After a brief introduction about book banning in other countries, especially in Pinochet’s Chile, the program had prominent literary and arts figures reading the works of writers whose books were burned, including Erich Mühsam, and Kurt Tucholsky, and mostly Bertholt Brecht. The annual event is sponsored by the leftists in Germany’s Parliament, and I found myself wondering how the Congressional Progressive Caucus might handle such a thing back home.

The pitfalls of law

It was a beautiful, sunny afternoon, and my eye wandered to the Staatsoper — the opera house — which I first visited in the mid-1960s with a cousin who lived in East Berlin. Then my gaze rested on an elegant (old? rebuilt?) building in front of me with the name “M.M. Warburg” carved in large letters carved near the top, reminding me of my first job, in 1961 at New York’s Jewish Museum — housed in the Warburg mansion, at that time still mostly preserved as it was when the family lived there.  

To my right, the law faculty of the Humboldt University served as a potent reminder of the pitfalls of the law: Burning books was legal in Germany in 1933.

On Thursday, I would see Tannhäuser at the opera house, which I still think of as Daniel Barenboim’s, though he recently resigned as director. Barenboim is the man who in 2001 defied Israel’s ban on public playing of Richard Wagner’s music, prompting perhaps equal amounts of ovations and outrage, including a call for orchestras in Israel to ban Barenboim. 

I think bans are bad, generally.
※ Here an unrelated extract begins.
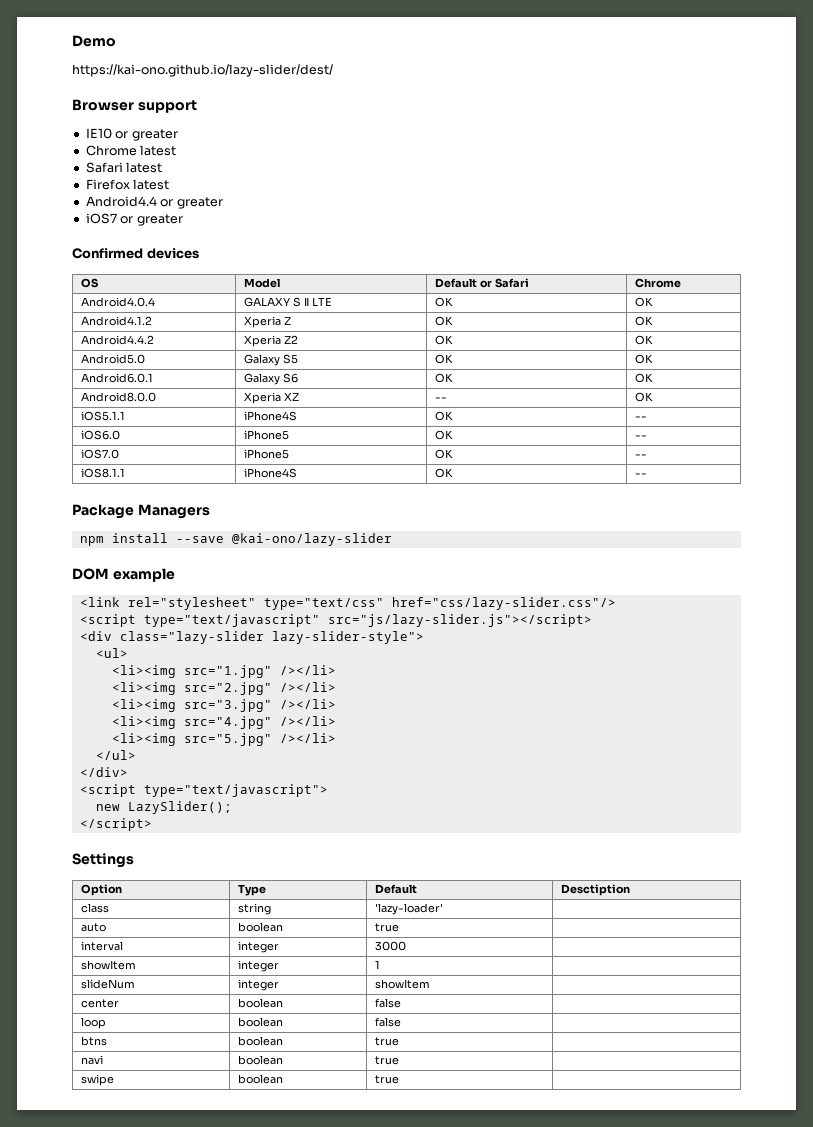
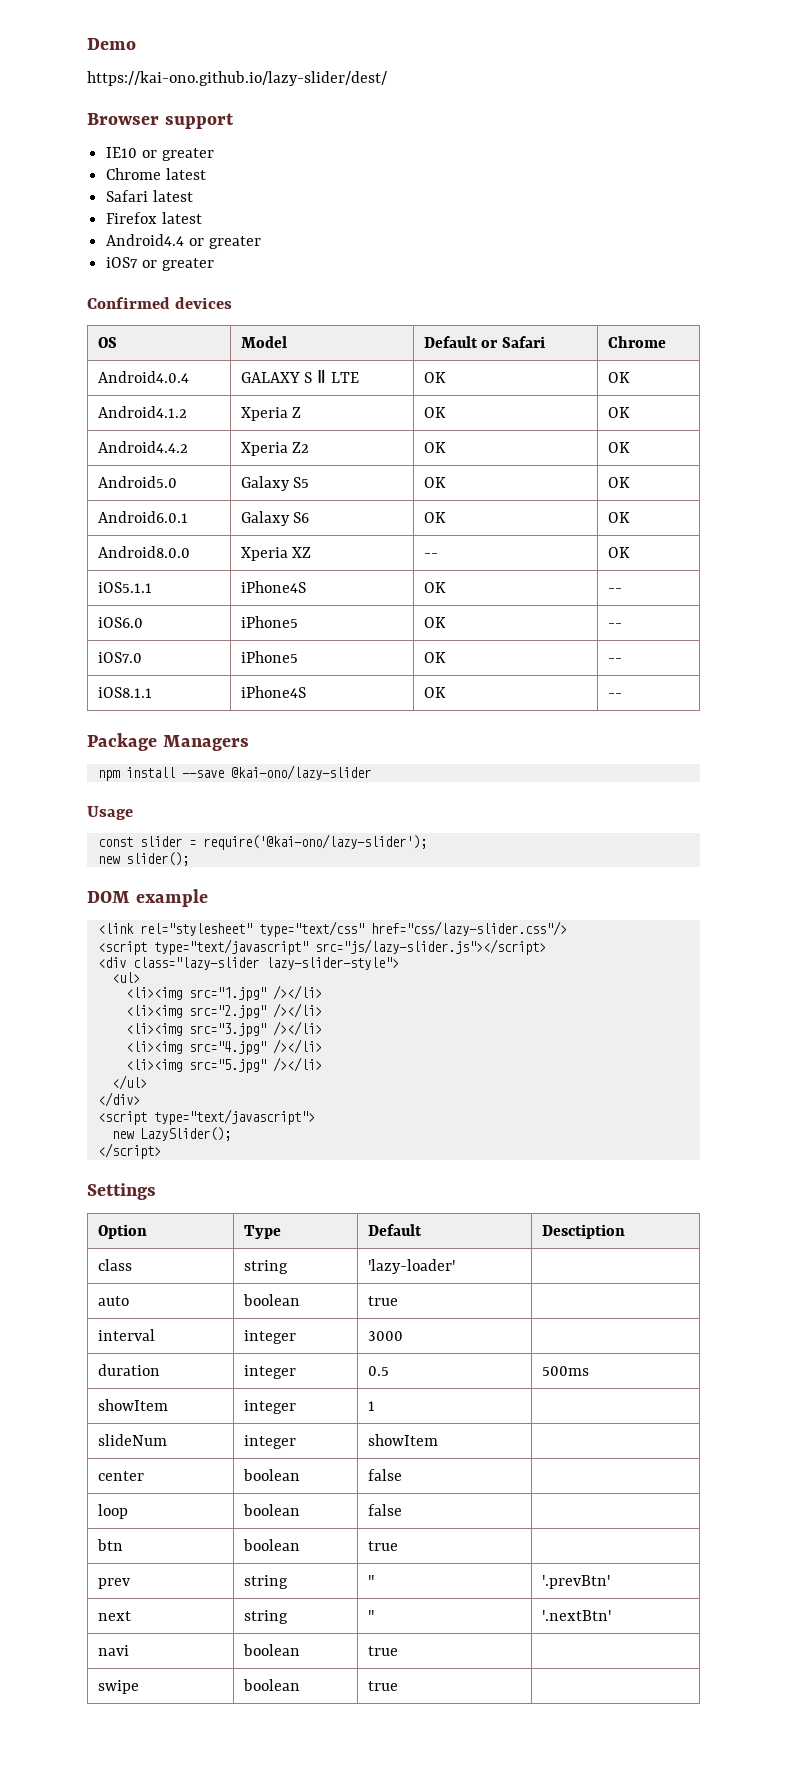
(392, 539) none -> [87,806,133,820] [97,834,427,850] [97,852,189,866] // Usage // const slider = require('@kai-ono/lazy-slider'); // new slider();
(406, 946) none -> [97,1364,160,1376] [243,1365,296,1379] [367,1366,389,1376] [541,1366,589,1376] // duration | integer | 0.5 | 500ms
[80,1036,107,1046] [237,1036,283,1046] [374,1037,399,1046] btns | boolean | true | -> [96,1539,123,1551] [242,1539,300,1551] [367,1541,398,1551] [97,1578,130,1589] [243,1575,288,1589] [367,1575,374,1586] [541,1575,610,1589] [97,1611,131,1621] [243,1610,288,1624] [367,1610,374,1621] [541,1610,611,1621] btn | boolean | true | // prev | string | '' | '.prevBtn' // next | string | '' | '.nextBtn'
And as I sat at the Bebelplatz ceremony, I realized that instead of my Jewish self being uncomfortable because of what happened here 90 years ago, my American self is making me squirm about what is going on at home right now.  

When the program ended, after recitations and denunciations of Nazi Germany and Pinochet’s Chile and current attempts to annihilate Ukrainian culture, I was  incredibly relieved that no one had mentioned censorship in Florida. 

Correction: Due to an editing error, this story incorrectly stated that the author worked for a Berlin museum. It has been updated to refer to the Jewish Museum in New York.